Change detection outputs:
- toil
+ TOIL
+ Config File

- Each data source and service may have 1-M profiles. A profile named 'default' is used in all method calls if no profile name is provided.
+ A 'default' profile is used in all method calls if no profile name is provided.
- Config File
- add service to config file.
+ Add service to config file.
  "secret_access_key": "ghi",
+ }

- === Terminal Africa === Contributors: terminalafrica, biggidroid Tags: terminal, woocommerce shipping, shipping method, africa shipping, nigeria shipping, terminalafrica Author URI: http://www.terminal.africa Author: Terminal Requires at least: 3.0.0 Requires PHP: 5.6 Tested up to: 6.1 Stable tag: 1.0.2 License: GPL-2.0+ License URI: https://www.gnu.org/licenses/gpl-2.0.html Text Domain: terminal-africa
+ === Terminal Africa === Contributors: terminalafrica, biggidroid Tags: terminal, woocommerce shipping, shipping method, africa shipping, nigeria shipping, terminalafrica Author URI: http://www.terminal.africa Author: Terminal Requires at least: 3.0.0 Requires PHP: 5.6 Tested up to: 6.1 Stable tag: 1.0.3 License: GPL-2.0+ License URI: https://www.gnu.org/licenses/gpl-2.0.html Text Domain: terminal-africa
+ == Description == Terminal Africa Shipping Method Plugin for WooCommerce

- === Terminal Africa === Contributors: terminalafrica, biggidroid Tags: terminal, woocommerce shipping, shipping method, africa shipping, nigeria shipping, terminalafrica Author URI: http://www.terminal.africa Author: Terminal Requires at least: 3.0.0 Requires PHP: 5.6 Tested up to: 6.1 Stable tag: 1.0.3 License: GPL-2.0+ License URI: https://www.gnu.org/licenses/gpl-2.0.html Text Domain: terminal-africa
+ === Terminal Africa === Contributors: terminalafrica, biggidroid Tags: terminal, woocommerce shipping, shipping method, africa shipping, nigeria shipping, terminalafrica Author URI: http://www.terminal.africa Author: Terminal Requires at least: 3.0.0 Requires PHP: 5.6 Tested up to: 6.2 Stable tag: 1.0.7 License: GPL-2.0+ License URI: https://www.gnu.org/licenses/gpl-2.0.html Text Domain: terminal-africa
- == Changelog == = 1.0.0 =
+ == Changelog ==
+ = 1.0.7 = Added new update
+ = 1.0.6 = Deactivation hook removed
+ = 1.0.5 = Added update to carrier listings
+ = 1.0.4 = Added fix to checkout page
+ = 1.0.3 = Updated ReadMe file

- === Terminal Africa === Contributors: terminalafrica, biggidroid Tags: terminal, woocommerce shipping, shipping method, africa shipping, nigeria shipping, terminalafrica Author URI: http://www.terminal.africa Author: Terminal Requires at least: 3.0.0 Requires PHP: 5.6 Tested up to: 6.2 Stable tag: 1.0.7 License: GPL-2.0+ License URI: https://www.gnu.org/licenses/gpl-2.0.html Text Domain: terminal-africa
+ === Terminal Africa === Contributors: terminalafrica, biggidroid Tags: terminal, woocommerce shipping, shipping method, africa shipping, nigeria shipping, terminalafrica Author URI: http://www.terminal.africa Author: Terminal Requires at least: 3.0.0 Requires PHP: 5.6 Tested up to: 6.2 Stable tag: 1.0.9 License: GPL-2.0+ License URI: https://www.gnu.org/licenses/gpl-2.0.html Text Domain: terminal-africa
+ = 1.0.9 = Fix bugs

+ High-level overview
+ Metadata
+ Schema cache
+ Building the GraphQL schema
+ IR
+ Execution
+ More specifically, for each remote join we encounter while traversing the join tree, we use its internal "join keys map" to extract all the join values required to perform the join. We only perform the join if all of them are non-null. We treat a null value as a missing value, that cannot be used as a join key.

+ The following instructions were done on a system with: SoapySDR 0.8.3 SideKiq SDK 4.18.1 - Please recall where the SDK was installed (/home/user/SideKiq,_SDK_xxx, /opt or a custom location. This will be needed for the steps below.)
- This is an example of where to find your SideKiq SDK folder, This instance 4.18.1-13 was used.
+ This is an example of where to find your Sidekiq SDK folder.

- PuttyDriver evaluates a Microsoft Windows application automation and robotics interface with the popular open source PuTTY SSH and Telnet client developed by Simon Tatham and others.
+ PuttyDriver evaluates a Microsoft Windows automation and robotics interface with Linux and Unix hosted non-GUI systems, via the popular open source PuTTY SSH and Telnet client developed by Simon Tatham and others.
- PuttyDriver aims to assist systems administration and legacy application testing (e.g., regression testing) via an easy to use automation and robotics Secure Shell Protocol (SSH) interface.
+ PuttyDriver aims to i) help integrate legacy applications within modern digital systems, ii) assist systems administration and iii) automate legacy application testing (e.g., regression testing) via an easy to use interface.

_EXERCISE DESCRIPTION_:
Your job is to copy all the records exactly.

_ANSWER BOX_:
- toil
+ TOIL
+ Config File

- Each data source and service may have 1-M profiles. A profile named 'default' is used in all method calls if no profile name is provided.
+ A 'default' profile is used in all method calls if no profile name is provided.
- Config File
- add service to config file.
+ Add service to config file.
  "secret_access_key": "ghi",
+ }

- === Terminal Africa === Contributors: terminalafrica, biggidroid Tags: terminal, woocommerce shipping, shipping method, africa shipping, nigeria shipping, terminalafrica Author URI: http://www.terminal.africa Author: Terminal Requires at least: 3.0.0 Requires PHP: 5.6 Tested up to: 6.1 Stable tag: 1.0.2 License: GPL-2.0+ License URI: https://www.gnu.org/licenses/gpl-2.0.html Text Domain: terminal-africa
+ === Terminal Africa === Contributors: terminalafrica, biggidroid Tags: terminal, woocommerce shipping, shipping method, africa shipping, nigeria shipping, terminalafrica Author URI: http://www.terminal.africa Author: Terminal Requires at least: 3.0.0 Requires PHP: 5.6 Tested up to: 6.1 Stable tag: 1.0.3 License: GPL-2.0+ License URI: https://www.gnu.org/licenses/gpl-2.0.html Text Domain: terminal-africa
+ == Description == Terminal Africa Shipping Method Plugin for WooCommerce

- === Terminal Africa === Contributors: terminalafrica, biggidroid Tags: terminal, woocommerce shipping, shipping method, africa shipping, nigeria shipping, terminalafrica Author URI: http://www.terminal.africa Author: Terminal Requires at least: 3.0.0 Requires PHP: 5.6 Tested up to: 6.1 Stable tag: 1.0.3 License: GPL-2.0+ License URI: https://www.gnu.org/licenses/gpl-2.0.html Text Domain: terminal-africa
+ === Terminal Africa === Contributors: terminalafrica, biggidroid Tags: terminal, woocommerce shipping, shipping method, africa shipping, nigeria shipping, terminalafrica Author URI: http://www.terminal.africa Author: Terminal Requires at least: 3.0.0 Requires PHP: 5.6 Tested up to: 6.2 Stable tag: 1.0.7 License: GPL-2.0+ License URI: https://www.gnu.org/licenses/gpl-2.0.html Text Domain: terminal-africa
- == Changelog == = 1.0.0 =
+ == Changelog ==
+ = 1.0.7 = Added new update
+ = 1.0.6 = Deactivation hook removed
+ = 1.0.5 = Added update to carrier listings
+ = 1.0.4 = Added fix to checkout page
+ = 1.0.3 = Updated ReadMe file

- === Terminal Africa === Contributors: terminalafrica, biggidroid Tags: terminal, woocommerce shipping, shipping method, africa shipping, nigeria shipping, terminalafrica Author URI: http://www.terminal.africa Author: Terminal Requires at least: 3.0.0 Requires PHP: 5.6 Tested up to: 6.2 Stable tag: 1.0.7 License: GPL-2.0+ License URI: https://www.gnu.org/licenses/gpl-2.0.html Text Domain: terminal-africa
+ === Terminal Africa === Contributors: terminalafrica, biggidroid Tags: terminal, woocommerce shipping, shipping method, africa shipping, nigeria shipping, terminalafrica Author URI: http://www.terminal.africa Author: Terminal Requires at least: 3.0.0 Requires PHP: 5.6 Tested up to: 6.2 Stable tag: 1.0.9 License: GPL-2.0+ License URI: https://www.gnu.org/licenses/gpl-2.0.html Text Domain: terminal-africa
+ = 1.0.9 = Fix bugs

+ High-level overview
+ Metadata
+ Schema cache
+ Building the GraphQL schema
+ IR
+ Execution
+ More specifically, for each remote join we encounter while traversing the join tree, we use its internal "join keys map" to extract all the join values required to perform the join. We only perform the join if all of them are non-null. We treat a null value as a missing value, that cannot be used as a join key.

+ The following instructions were done on a system with: SoapySDR 0.8.3 SideKiq SDK 4.18.1 - Please recall where the SDK was installed (/home/user/SideKiq,_SDK_xxx, /opt or a custom location. This will be needed for the steps below.)
- This is an example of where to find your SideKiq SDK folder, This instance 4.18.1-13 was used.
+ This is an example of where to find your Sidekiq SDK folder.

- PuttyDriver evaluates a Microsoft Windows application automation and robotics interface with the popular open source PuTTY SSH and Telnet client developed by Simon Tatham and others.
+ PuttyDriver evaluates a Microsoft Windows automation and robotics interface with Linux and Unix hosted non-GUI systems, via the popular open source PuTTY SSH and Telnet client developed by Simon Tatham and others.
- PuttyDriver aims to assist systems administration and legacy application testing (e.g., regression testing) via an easy to use automation and robotics Secure Shell Protocol (SSH) interface.
+ PuttyDriver aims to i) help integrate legacy applications within modern digital systems, ii) assist systems administration and iii) automate legacy application testing (e.g., regression testing) via an easy to use interface.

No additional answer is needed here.